Compartment size map of a ex-vivo mouse brain masked for the corpus callosum
Compartment size map of a ex-vivo mouse brain masked for the corpus callosum. The compartment sizes were measured by implementing Selective Dynamical Recoupling pulse sequences to spin-1/2 carrying molecules for selectively addressing the correlation time of their diffusion process.

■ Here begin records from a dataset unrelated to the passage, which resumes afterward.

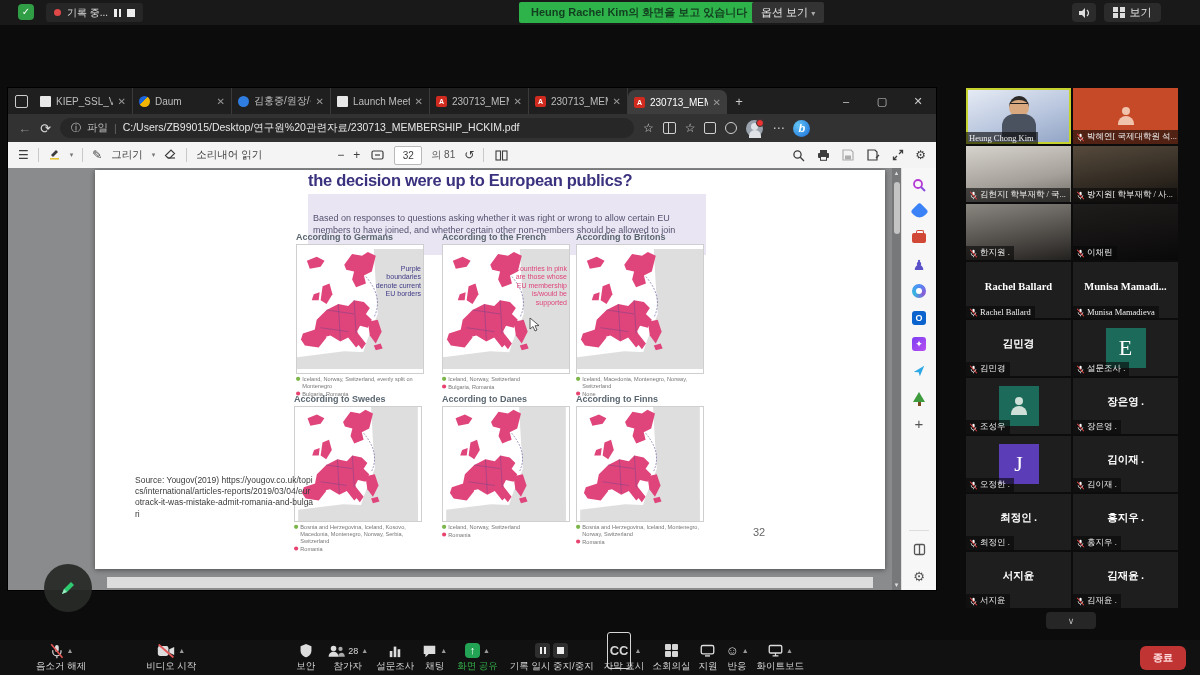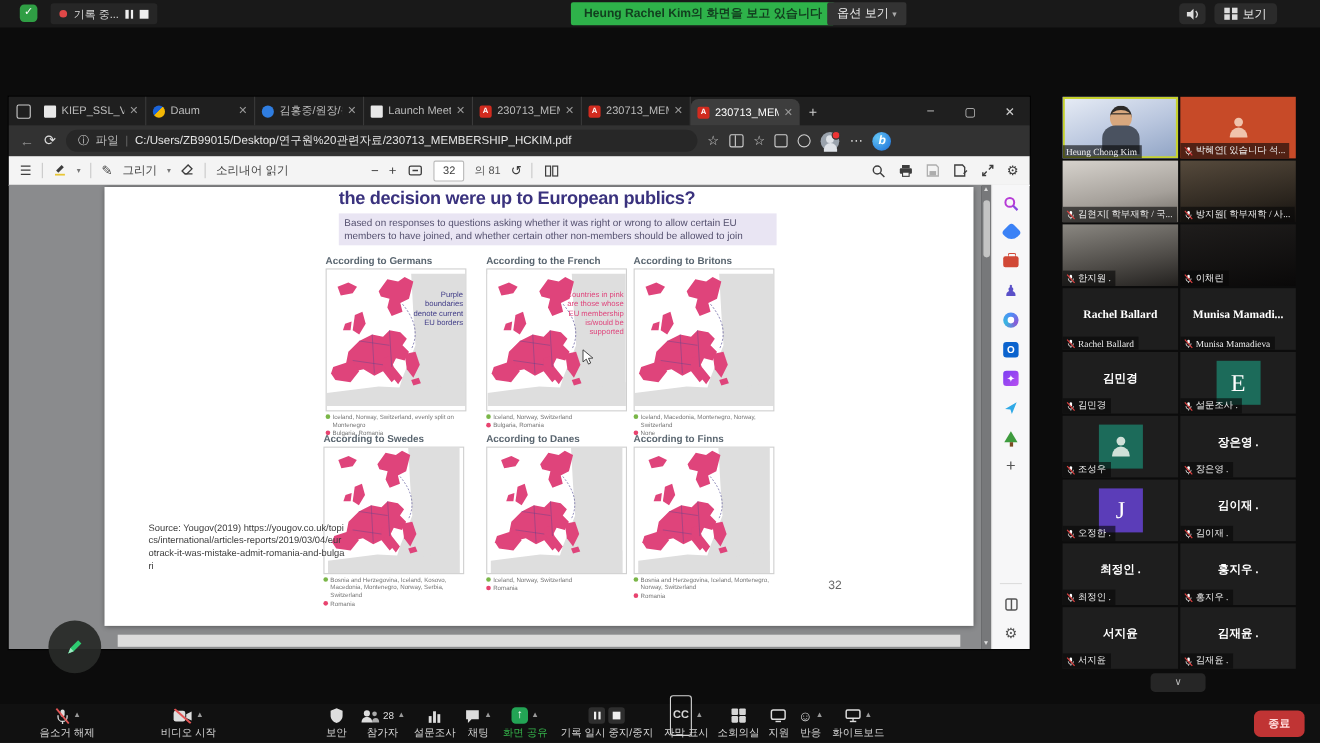"박혜연[ 있습니다 석..." span { text: 있습니다 -> 국제대학원 }
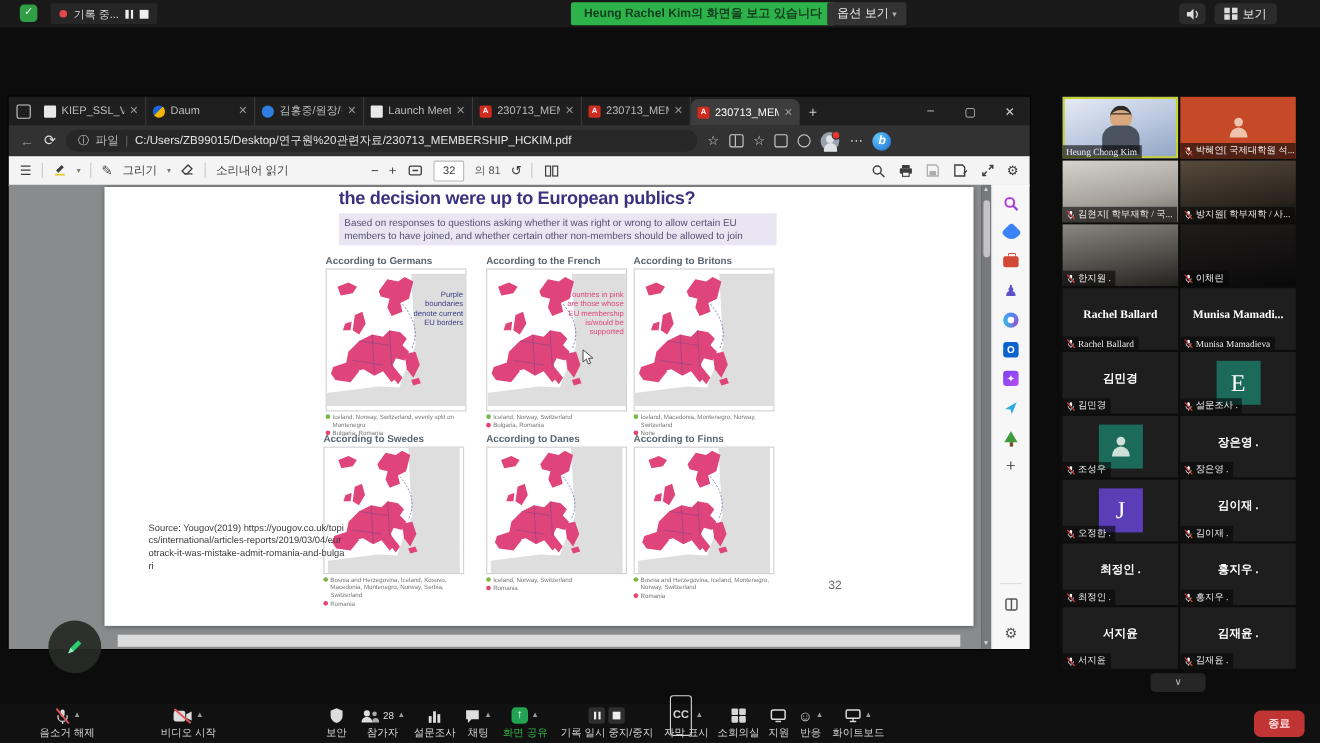"Based on responses to questions" #slidesub { padding: 3px 5px -> 19px 5px }
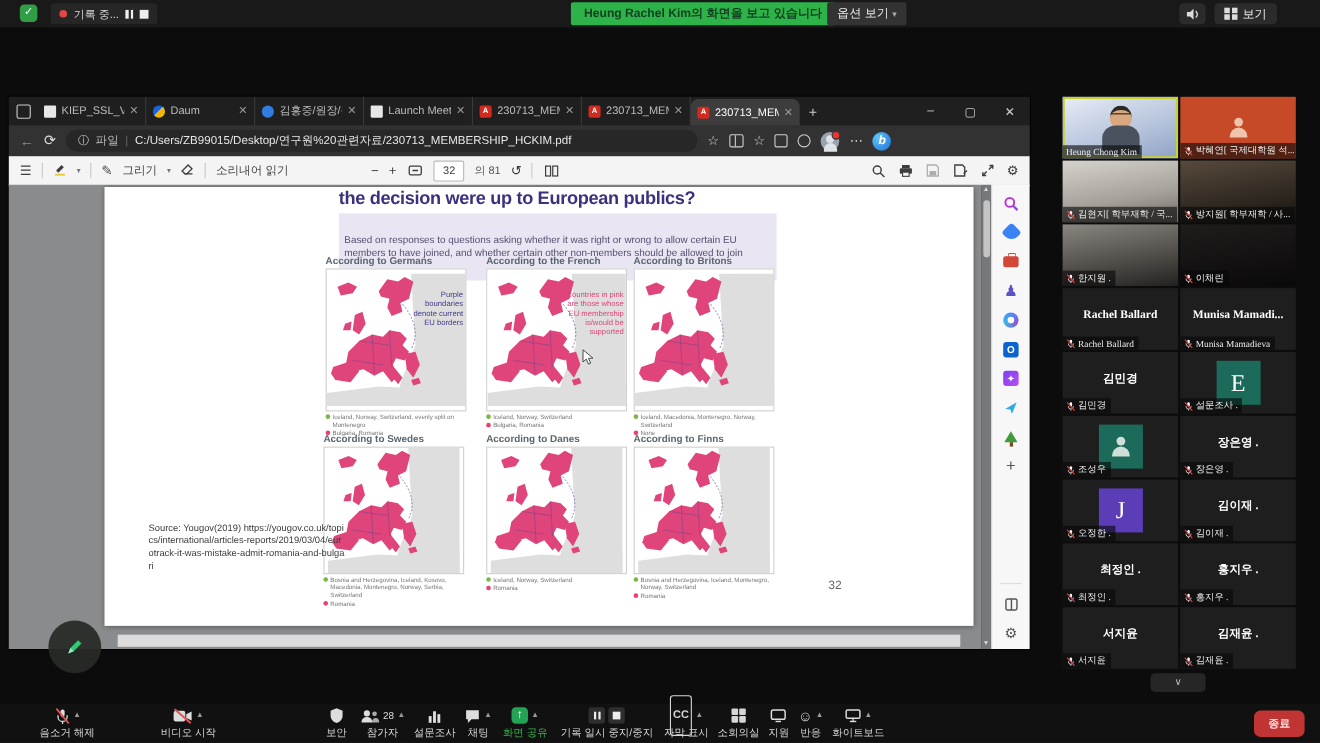"CC" .ccic { font-size: 10px -> 13px }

Random – but not quite: exploiting quantum decoherence as a tool for characterizing unknown systems | Paraty 2013

Posted on Updated on

SEMINAR at IV Quantum Information Workshop – Paraty 2013

Wednesday, August 14th 2013

See comments of the talk at the Paraty 2013’s Blog: Decoupling system and environment.

Abstract

The ability to understand and manipulate the dynamics of quantum systems that interact with external degrees of freedom is a major challenge for fundamental quantum physics and its diverse applications, e.g., quantum information processing (QIP) or precision measurements. Progress in dynamical decoupling has lead to new ways to “protect” quantum bits from external degrees of freedom. Sometimes, however, a little bit of “recoupling” –i.e., exposure to the unknowns of the surrounding medium– can help. In this seminar, I will present a series of experimental methods implemented in NMR where by varying the “protection” given to the quantum states of ½-spins (qubits) can lead to new tools for characterizing unknown systems. In particular, I will show how Dynamical Decoupling noise spectroscopy can probe the spectrum of the environmental noise in order to find optimal methods for protecting the qubits [1]. In a new twist, I will present a method termed Selective Dynamical Recoupling (SDR), where suitable designed pulse sequence applied to the spins can selectively address specific information from the probed systems. SDR can be used to measure coupling strengths to the environment via oscillatory modulations that can serve for example to probe chemical identities derived from chemical shifts [2]. Alternatively, SDR can be designed to selectively measure the correlation time of the environmental noise where its value can be useful to probe diffusion processes in restricted spaces to extract the sizes of pores or cells in a non-invasive manner [3]. Applications of this new and simple approach can be found in materials sciences and biology and in particular it can be useful for investigating the nature of tissue compartmentalization in vivo, in manners which eventually could be useful in human and clinical settings.

[1] G.A. Alvarez, and D. Suter. Phys. Rev. Lett. 107, 230501 (2011).

[2] P.E.S. Smith, G. Bensky, G.A. Alvarez, G. Kurizki, and L. Frydman. Proc. Natl. Acad. Sci. U. S. A. 109, 5958 (2012).

[3] G.A. Alvarez, N. Shemesh, and L. Frydman. Phys. Rev. Lett. (2013) – in press. arXiv:1305.2794.